Santa Barbara Corpus of Spoken American English Part IV
Item Name: | Santa Barbara Corpus of Spoken American English Part IV |
Author(s): | John W. Du Bois, Robert Englebretson |
LDC Catalog No.: | LDC2005S25 |
ISBN: | 158563-348-8 |
ISLRN: | 659-853-066-274-9 |
DOI: | https://doi.org/10.35111/c9nh-1v54 |
Release Date: | September 20, 2005 |
Member Year(s): | 2005 |
DCMI Type(s): | Sound, Text |
Sample Type: | 2-channel pcm |
Sample Rate: | 22050 |
Data Source(s): | microphone speech |
Project(s): | EARS, GALE, Talkbank |
Application(s): | discourse analysis, prosody |
Language(s): | English |
Language ID(s): | eng |
License(s): |
LDC User Agreement for Non-Members |
Online Documentation: | LDC2005S25 Documents |
Licensing Instructions: | Subscription & Standard Members, and Non-Members |
Citation: | Du Bois, John W., and Robert Englebretson. Santa Barbara Corpus of Spoken American English Part IV LDC2005S25. Web Download. Philadelphia: Linguistic Data Consortium, 2005. |
Related Works: | View |
Introduction
Santa Barbara Corpus of Spoken American English Part IV was produced by Linguistic Data Consortium (LDC) and contains approximately 5.5 hours of conversational and prepared English speech and associated transcripts. The corpus was collected by the University of California, Santa Barbara (UCSB) Center for the Study of Discourse (Director: John W. Du Bois (UCSB), Authors: John W. Du Bois and Robert Englebretson. Associate Editors: Wallace L. Chafe (UCSB), Charles Meyer (UMass, Boston), and Sandra A. Thompson (UCSB)).

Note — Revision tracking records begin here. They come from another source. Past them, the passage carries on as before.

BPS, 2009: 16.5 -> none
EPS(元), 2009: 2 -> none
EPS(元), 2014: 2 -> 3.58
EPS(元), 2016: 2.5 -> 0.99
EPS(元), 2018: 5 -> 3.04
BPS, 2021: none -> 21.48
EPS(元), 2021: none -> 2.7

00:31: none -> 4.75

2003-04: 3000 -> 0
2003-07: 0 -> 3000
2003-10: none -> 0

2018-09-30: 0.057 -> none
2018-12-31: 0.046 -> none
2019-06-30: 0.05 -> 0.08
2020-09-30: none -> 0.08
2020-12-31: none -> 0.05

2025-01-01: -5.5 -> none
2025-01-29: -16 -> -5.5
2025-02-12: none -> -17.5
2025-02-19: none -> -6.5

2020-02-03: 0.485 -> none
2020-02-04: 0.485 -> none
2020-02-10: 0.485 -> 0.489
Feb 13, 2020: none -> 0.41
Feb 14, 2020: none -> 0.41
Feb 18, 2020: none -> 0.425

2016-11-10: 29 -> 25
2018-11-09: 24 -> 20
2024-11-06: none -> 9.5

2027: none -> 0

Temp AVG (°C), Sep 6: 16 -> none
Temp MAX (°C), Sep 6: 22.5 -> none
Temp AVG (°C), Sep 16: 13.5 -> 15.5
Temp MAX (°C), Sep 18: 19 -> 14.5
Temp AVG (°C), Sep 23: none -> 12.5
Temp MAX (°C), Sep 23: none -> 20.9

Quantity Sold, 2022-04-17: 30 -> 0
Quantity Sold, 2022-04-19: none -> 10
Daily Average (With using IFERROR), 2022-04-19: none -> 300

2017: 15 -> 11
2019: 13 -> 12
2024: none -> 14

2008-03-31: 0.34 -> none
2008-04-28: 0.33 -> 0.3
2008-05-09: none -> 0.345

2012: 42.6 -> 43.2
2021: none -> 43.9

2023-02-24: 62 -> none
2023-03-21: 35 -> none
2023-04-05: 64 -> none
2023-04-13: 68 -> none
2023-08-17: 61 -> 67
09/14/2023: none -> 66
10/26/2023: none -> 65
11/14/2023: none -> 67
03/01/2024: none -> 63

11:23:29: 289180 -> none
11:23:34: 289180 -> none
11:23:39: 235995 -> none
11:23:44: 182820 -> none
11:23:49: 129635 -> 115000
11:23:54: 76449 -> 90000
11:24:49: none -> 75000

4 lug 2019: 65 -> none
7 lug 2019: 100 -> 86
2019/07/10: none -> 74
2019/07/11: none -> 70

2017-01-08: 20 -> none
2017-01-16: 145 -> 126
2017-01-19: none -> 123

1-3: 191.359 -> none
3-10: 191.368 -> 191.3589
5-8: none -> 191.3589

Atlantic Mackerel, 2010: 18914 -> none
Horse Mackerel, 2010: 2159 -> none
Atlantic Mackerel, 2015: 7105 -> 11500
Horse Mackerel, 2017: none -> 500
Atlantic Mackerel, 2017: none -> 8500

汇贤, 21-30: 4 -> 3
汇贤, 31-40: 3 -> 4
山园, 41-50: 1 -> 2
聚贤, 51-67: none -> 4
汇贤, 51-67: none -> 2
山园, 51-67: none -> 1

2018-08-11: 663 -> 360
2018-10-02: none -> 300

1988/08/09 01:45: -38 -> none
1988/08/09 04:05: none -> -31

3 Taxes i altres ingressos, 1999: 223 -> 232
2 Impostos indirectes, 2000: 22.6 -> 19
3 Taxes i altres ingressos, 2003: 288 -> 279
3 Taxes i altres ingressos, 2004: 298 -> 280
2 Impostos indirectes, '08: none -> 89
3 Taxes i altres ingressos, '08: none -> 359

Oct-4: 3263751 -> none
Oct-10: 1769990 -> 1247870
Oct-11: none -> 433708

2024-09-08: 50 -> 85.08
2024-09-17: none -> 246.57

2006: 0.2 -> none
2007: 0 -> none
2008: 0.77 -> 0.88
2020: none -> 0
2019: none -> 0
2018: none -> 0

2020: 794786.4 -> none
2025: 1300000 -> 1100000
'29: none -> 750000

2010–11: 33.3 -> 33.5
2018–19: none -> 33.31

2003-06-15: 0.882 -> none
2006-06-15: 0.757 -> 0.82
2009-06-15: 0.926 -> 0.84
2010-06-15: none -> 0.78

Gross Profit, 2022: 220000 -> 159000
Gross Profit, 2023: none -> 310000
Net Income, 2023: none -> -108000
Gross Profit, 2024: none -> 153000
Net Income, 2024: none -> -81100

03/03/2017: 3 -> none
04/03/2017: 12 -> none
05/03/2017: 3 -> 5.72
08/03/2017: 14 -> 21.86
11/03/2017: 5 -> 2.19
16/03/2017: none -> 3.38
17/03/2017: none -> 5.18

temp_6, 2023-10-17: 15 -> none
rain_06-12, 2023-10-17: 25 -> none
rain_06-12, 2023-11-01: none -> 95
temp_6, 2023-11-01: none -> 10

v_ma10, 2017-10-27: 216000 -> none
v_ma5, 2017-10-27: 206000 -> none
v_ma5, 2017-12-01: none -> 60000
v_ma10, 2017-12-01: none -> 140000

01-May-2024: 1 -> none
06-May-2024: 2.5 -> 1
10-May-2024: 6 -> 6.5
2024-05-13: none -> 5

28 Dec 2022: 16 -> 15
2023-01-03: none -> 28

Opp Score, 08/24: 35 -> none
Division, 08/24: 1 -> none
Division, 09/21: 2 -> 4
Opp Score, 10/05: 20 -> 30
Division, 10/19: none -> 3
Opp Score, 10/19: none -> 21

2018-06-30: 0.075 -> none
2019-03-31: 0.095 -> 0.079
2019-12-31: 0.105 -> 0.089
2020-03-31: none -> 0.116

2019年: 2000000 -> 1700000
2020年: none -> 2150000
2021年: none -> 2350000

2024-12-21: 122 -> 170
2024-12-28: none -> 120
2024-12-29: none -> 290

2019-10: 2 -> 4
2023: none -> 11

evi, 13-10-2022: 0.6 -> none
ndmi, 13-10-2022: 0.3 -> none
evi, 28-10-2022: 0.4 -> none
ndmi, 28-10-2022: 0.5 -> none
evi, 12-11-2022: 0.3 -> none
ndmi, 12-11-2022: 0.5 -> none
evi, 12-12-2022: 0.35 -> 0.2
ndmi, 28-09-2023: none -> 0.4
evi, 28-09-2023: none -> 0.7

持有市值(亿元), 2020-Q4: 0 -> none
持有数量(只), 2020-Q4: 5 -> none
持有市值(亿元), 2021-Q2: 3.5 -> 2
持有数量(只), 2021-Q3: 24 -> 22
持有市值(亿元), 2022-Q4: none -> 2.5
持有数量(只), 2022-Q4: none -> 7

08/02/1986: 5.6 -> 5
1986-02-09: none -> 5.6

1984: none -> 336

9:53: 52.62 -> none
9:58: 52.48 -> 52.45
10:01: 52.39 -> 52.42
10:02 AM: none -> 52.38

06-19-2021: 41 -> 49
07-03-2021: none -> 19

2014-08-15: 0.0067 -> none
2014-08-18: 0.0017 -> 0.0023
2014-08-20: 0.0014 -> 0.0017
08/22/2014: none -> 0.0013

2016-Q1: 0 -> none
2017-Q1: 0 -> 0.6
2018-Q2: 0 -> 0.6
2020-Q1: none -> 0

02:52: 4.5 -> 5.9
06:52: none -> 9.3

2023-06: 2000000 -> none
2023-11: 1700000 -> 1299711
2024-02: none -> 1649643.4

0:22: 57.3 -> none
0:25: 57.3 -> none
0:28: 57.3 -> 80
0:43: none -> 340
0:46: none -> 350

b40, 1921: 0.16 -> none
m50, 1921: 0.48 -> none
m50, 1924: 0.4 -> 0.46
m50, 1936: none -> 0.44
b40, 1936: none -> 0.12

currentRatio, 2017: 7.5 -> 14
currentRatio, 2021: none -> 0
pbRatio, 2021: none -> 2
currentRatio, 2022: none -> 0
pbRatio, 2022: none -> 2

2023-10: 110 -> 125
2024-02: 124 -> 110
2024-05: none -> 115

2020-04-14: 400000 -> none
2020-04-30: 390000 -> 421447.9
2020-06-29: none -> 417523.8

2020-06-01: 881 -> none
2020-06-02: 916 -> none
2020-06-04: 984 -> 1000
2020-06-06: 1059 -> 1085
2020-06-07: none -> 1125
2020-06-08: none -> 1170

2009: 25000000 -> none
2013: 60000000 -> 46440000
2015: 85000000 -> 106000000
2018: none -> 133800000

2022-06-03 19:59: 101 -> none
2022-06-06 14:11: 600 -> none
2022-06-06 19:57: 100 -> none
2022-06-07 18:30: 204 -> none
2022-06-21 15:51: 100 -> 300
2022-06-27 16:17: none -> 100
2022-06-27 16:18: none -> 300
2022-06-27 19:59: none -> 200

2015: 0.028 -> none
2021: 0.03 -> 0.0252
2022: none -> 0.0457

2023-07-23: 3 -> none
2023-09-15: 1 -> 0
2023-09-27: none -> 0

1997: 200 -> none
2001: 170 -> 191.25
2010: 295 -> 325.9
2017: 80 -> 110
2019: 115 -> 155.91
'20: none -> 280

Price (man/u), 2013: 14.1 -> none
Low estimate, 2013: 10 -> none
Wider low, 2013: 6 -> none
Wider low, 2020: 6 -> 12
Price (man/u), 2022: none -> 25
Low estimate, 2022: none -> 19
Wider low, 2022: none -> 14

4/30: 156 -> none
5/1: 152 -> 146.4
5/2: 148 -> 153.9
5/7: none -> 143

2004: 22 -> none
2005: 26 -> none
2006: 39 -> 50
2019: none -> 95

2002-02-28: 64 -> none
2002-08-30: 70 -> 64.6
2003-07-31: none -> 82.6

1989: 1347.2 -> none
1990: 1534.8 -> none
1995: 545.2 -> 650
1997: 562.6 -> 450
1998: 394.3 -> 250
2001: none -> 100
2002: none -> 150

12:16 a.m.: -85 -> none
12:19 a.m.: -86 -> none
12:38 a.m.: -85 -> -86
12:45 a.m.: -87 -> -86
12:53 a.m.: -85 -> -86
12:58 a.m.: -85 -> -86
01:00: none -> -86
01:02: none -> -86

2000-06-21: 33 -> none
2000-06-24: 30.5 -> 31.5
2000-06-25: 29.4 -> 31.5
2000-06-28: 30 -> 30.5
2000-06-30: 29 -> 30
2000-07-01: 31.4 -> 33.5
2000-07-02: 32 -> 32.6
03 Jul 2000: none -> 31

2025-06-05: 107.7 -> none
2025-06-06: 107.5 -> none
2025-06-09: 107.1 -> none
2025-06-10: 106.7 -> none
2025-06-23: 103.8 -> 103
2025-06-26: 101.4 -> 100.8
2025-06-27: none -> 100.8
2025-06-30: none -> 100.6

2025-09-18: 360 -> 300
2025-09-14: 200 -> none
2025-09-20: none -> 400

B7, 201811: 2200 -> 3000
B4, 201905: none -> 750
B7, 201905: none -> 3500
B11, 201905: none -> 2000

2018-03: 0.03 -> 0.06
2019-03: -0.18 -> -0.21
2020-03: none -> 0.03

The corpus is based on hundreds of recordings of natural speech from all over the United States, representing a wide variety of people of different regional origins, ages, occupations, and ethnic and social backgrounds. It reflects many ways that people use language in their lives: conversation, gossip, arguments, on-the-job talk, card games, city council meetings, sales pitches, classroom lectures, political speeches, bedtime stories, sermons, weddings, and more.
For software and additional data resources, please refer to the following sites: TalkBank, International Corpus of English.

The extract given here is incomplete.